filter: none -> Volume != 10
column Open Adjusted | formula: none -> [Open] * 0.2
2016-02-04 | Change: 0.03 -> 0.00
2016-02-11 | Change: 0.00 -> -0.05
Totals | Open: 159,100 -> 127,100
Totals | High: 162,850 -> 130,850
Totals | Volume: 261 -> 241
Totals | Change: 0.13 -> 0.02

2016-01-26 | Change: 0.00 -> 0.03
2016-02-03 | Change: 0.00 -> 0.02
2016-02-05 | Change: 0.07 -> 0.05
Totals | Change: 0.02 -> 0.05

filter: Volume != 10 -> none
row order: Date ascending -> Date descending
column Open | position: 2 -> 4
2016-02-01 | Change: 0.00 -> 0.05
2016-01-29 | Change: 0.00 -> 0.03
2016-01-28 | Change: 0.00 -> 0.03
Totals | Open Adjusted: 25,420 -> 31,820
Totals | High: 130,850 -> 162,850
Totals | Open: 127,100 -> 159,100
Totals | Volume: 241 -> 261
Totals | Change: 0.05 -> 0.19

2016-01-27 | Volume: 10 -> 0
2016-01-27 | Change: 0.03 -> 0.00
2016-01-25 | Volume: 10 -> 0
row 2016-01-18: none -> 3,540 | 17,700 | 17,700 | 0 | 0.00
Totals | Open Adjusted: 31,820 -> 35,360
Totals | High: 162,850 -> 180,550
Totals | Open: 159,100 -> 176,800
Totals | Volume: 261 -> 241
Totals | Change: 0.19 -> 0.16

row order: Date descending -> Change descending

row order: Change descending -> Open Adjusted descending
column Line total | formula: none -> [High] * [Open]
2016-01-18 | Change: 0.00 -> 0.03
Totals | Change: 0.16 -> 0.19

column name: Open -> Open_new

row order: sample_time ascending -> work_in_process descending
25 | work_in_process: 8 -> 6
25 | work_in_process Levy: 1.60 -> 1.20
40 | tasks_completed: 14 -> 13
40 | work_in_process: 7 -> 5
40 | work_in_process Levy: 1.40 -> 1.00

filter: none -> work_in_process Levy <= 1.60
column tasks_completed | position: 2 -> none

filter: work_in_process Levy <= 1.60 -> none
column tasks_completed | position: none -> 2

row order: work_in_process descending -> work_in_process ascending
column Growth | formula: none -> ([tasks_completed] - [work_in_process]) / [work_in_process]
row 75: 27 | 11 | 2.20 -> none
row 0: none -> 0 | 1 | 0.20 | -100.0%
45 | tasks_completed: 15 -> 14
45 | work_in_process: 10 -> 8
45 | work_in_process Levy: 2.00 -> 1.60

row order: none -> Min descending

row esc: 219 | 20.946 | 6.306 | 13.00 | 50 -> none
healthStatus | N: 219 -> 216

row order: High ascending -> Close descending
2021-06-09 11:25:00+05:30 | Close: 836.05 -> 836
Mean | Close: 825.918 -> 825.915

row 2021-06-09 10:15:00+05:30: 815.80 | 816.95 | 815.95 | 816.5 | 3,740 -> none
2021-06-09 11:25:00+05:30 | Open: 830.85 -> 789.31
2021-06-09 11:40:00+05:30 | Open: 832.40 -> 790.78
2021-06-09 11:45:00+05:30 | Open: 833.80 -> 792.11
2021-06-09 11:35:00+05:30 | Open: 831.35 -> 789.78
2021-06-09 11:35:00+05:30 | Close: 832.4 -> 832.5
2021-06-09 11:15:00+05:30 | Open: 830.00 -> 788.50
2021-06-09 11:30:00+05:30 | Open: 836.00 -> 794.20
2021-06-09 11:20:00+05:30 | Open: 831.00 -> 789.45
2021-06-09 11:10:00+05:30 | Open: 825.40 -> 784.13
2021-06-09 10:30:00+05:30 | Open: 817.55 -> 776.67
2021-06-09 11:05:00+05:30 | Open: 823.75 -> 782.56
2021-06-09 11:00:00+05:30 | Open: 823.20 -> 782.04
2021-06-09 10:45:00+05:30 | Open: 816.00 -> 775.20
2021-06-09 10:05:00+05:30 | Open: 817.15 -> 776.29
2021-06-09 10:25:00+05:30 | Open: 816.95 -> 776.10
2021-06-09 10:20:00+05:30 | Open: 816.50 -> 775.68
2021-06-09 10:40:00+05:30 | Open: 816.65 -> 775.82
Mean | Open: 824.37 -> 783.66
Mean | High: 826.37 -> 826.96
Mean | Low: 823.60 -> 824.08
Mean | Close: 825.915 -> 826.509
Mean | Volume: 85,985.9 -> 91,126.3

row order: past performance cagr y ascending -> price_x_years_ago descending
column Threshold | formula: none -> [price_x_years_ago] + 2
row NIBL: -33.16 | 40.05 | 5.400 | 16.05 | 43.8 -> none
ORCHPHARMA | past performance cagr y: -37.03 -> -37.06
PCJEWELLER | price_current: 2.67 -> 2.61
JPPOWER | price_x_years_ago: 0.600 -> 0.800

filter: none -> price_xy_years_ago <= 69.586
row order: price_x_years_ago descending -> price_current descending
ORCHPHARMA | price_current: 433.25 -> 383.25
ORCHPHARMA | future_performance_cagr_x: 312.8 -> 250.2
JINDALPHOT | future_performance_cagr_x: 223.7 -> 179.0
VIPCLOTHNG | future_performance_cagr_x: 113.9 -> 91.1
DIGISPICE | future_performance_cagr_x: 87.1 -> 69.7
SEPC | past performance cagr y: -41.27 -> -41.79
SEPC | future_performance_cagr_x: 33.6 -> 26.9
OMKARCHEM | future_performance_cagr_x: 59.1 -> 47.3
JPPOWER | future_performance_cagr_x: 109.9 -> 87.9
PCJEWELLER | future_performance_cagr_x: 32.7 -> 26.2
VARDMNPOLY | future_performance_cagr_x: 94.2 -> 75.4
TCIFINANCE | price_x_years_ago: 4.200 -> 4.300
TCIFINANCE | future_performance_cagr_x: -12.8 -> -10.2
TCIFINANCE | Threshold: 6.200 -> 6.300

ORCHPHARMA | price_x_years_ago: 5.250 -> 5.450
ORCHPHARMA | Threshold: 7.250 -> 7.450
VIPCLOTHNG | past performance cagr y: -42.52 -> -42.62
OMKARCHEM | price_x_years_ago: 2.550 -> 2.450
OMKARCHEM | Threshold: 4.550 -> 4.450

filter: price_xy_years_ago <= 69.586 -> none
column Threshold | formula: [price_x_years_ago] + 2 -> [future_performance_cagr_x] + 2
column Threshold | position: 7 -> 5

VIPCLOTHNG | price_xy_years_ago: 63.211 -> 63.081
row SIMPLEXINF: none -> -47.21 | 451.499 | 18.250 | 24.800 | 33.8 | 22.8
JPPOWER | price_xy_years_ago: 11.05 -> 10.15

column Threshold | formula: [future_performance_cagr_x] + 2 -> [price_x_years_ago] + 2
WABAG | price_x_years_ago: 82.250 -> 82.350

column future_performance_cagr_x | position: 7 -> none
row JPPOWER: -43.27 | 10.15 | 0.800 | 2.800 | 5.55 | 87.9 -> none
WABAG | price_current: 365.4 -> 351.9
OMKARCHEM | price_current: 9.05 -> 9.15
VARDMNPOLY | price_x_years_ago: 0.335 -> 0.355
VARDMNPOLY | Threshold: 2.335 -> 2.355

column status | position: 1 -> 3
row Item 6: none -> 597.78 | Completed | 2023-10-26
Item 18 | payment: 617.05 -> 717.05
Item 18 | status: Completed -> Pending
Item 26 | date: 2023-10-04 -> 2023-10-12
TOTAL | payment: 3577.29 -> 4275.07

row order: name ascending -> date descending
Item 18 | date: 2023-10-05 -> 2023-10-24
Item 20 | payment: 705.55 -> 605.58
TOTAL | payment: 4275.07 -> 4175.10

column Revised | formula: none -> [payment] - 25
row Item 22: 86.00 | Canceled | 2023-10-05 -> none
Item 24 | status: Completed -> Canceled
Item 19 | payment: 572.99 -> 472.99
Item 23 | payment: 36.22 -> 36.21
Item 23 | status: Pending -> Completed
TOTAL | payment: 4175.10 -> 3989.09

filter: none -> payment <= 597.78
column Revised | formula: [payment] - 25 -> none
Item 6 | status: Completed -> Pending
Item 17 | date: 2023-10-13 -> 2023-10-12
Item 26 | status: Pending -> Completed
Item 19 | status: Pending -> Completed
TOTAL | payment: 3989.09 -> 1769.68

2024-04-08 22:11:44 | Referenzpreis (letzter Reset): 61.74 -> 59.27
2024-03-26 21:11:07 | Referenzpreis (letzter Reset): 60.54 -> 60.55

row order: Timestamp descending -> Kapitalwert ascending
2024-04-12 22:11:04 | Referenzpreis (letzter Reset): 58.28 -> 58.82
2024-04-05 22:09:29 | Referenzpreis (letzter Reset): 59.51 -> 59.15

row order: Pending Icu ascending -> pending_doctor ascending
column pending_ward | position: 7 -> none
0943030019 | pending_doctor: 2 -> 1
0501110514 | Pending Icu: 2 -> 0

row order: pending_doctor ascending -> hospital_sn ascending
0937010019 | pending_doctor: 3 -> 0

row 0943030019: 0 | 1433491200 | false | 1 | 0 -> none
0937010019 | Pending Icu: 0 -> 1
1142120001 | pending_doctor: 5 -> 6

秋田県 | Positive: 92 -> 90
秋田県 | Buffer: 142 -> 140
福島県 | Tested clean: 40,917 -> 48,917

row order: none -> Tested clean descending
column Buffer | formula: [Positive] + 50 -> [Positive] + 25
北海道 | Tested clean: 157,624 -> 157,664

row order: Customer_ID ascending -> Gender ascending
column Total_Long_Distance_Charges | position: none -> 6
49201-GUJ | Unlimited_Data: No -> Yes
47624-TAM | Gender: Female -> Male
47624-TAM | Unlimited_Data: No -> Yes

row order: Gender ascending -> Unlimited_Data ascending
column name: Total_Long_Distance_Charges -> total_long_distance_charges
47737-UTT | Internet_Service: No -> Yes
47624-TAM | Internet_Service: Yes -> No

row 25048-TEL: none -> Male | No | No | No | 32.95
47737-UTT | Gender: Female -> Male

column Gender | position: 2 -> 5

__________________________________________________

| Task details |
Find each line above that contains "Female", and copy those lines.

| Task solution |
47624-TAM | Gender: Female -> Male
47737-UTT | Gender: Female -> Male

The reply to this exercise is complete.